Netflix‘s Criminal is the streaming giant’s credible and often gripping turn at the popular police-drama procedural. Armed with a novel premise, the sweeping crime-solving series takes place in four separate countries (United Kingdom, Spain, France, Germany) for three episodes in each location. The big trick: All 12 episodes transpire almost entirely within the metropolitan police interrogation rooms in each country.
CREATORS: Jim Field Smith, George Kay
‘Criminal’ is Netflix’s credible and often gripping turn at the popular police drama procedural.
While capturing country-specific tones, police mores, and language differences, Criminal manages to reach deeper into the core of police drama without the bells and whistles, tersely drilling down to the mental struggle between the police and the suspects.

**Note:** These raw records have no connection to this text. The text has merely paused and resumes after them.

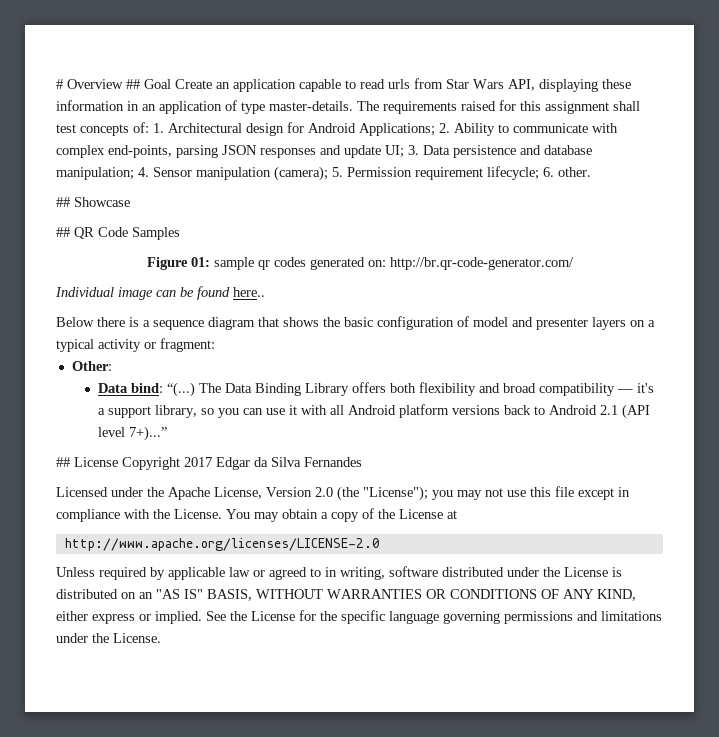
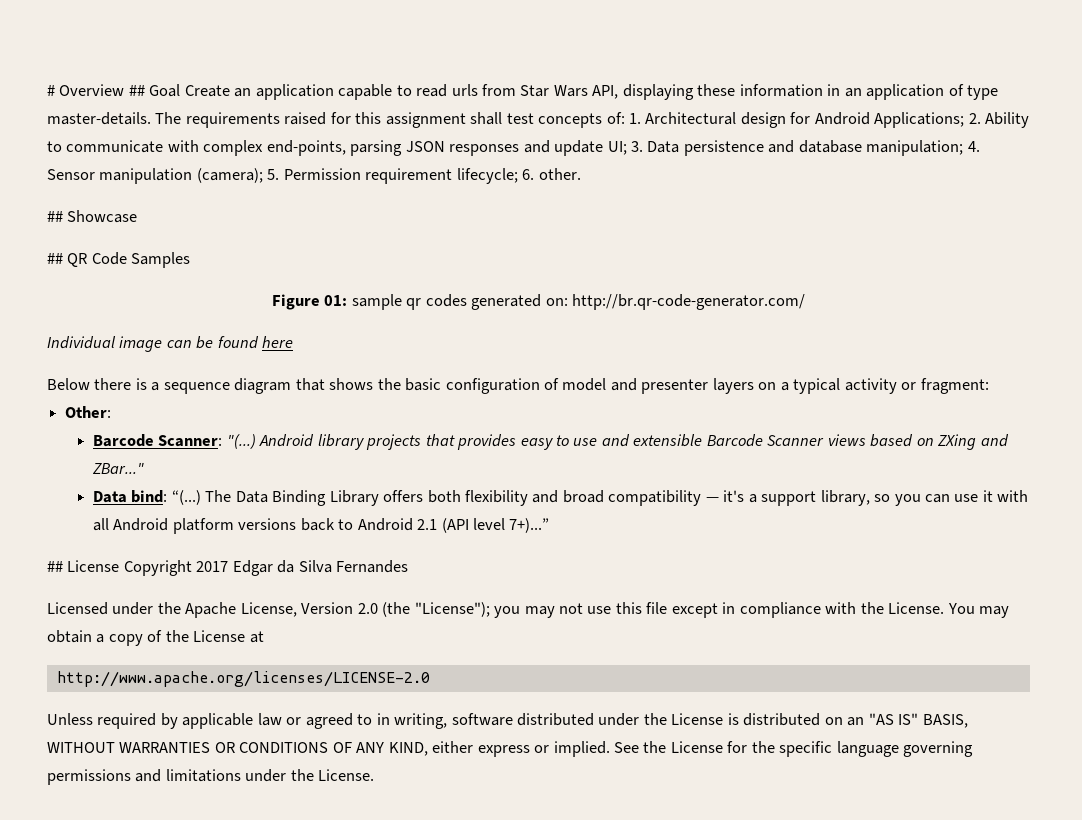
[233,287,265,297] here.. -> [262,336,294,348] here
(112, 366) none -> [92,434,1009,450] [91,462,144,474] // Barcode Scanner: "(...) Android library projects that provides easy to use and extensible Barcode Scanner views based on ZXing and ZBar..."

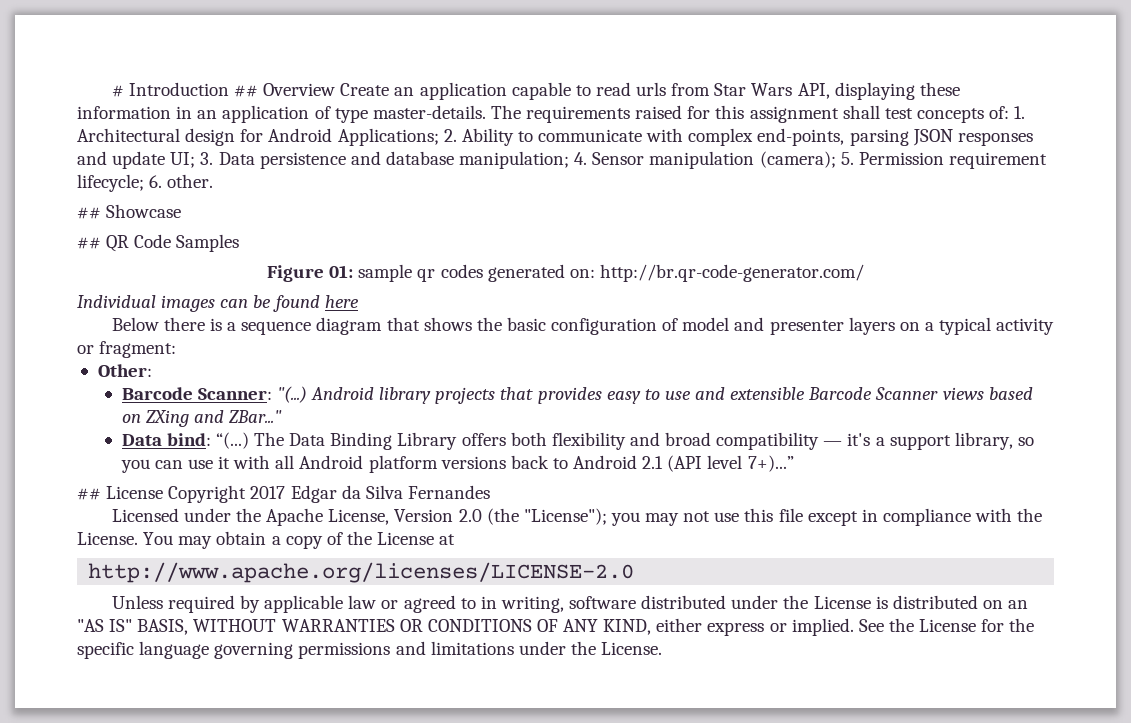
[59,84,181,97] Overview ## Goal -> [128,82,336,97] Introduction ## Overview
[119,336,163,352] image -> [161,295,216,312] images

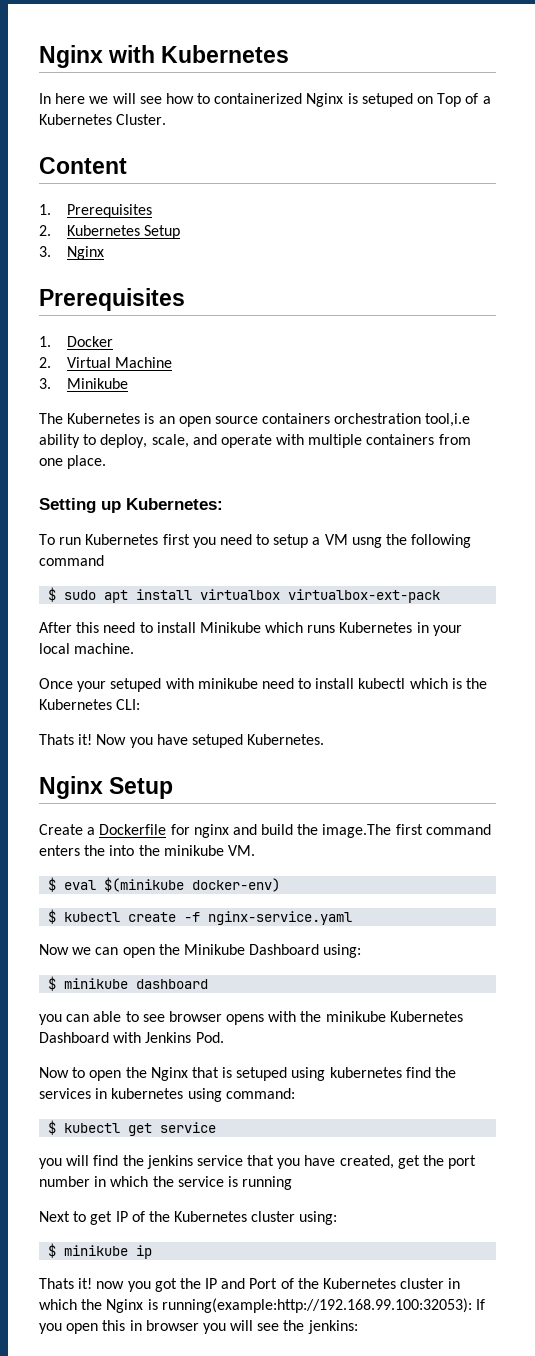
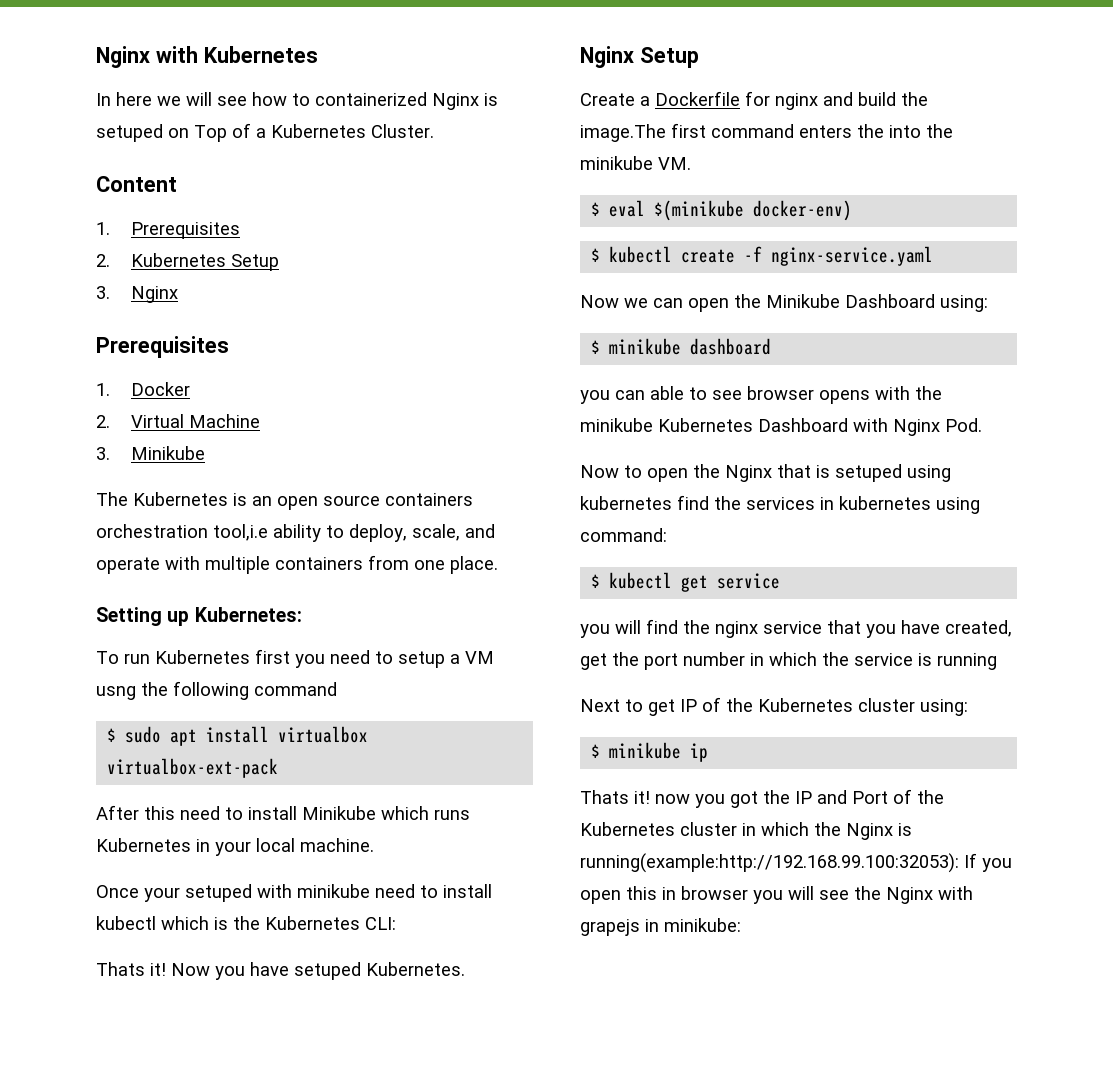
[145,1032,192,1043] Jenkins -> [893,419,940,436] Nginx
[146,1155,193,1169] jenkins -> [715,621,758,638] nginx
[307,1320,358,1334] jenkins: -> [886,886,973,904] [580,918,741,936] Nginx with grapejs in minikube:

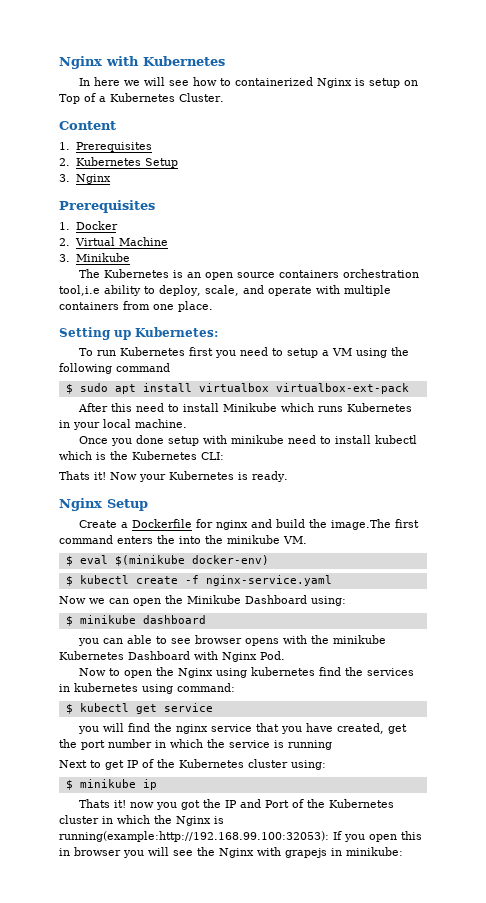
[96,124,163,142] setuped -> [369,78,401,88] setup
[96,686,136,700] usng -> [356,348,388,358] using
[144,884,252,902] your setuped -> [111,435,200,446] you done setup
[215,962,465,980] you have setuped Kubernetes. -> [139,471,288,482] your Kubernetes is ready.
[777,464,902,482] that is setuped -> (214, 673) none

In various approaches, it would appear that Criminal hopped up off a giant Petrie dish, a film experiment come to life. All 12 episodes of the show were filmed at Netflix’s Ciudad de la Tele production hub in Madrid. Only the slightest of differences were included to present a country-specific and single-set look, mostly in color and tone.
Criminal‘s staging isn’t an entirely new idea: Ryan Reynolds in Buried or Tom Hardy in Locke come immediately to mind, though in even stricter settings. Like those films, the show puts the talented groups of actors in a box without netting or tricks. No one is being chased down a noirish, darkened ally on a stormy night. Surprise allies (or enemies) aren’t walking through the door with grand secrets or grudges.
In the U.K. version’s first episode, David Tennant (Good Omens, Doctor Who) plays Dr. Fallon, charged with sexually assaulting and callously murdering his teenage step-daughter. The view of ice-chilled water easing down his character’s veins is staggering. Lee Ingleby, Katherine Kelly, and Nicholas Pinnock are fine as the lead detectives on the case. However, the episode isn’t much unlike one would see in Law & Order: SUV.
Writers for Spain, France, and Germany provide more nuance in their editions. For example, the German variant premieres by peering into the former division of East and West Germany, involving a cold case about two men living behind the Berlin Wall. The French edition commences with the story entrenched in a specific real-life event: a terrorist attack during a 2015 Eagles of Death Metal concert in Paris, where 89 people perished.
Criminal‘s broad (and expected) issues lie mainly within the premise’s confines. The characters end up forced into familiar crime drama tropes, fed out the inability to create consistency found in most serials. You’re to take each revolving role as they come, as you almost barrow from ubiquitous shows like Law & Order for references—which leads to another question.
Are there differences in each country’s policing or is the series’ sameness based around the continued (profitable) export of an American-styled policing dramatization?
Those inquiries aside, for disbelief suspension, Criminal works in the same high-wire capacity as a Mamet-like single-act play where everything is minimally built out, arched upward into a sturdy peak, then solved in 45 minutes. That the bulk of the episodes accomplish these tasks with only a trifling measure of tedium is a minor miracle. Netflix managing successful carriage of a credible franchise set for four countries, simultaneously, is just as impressive.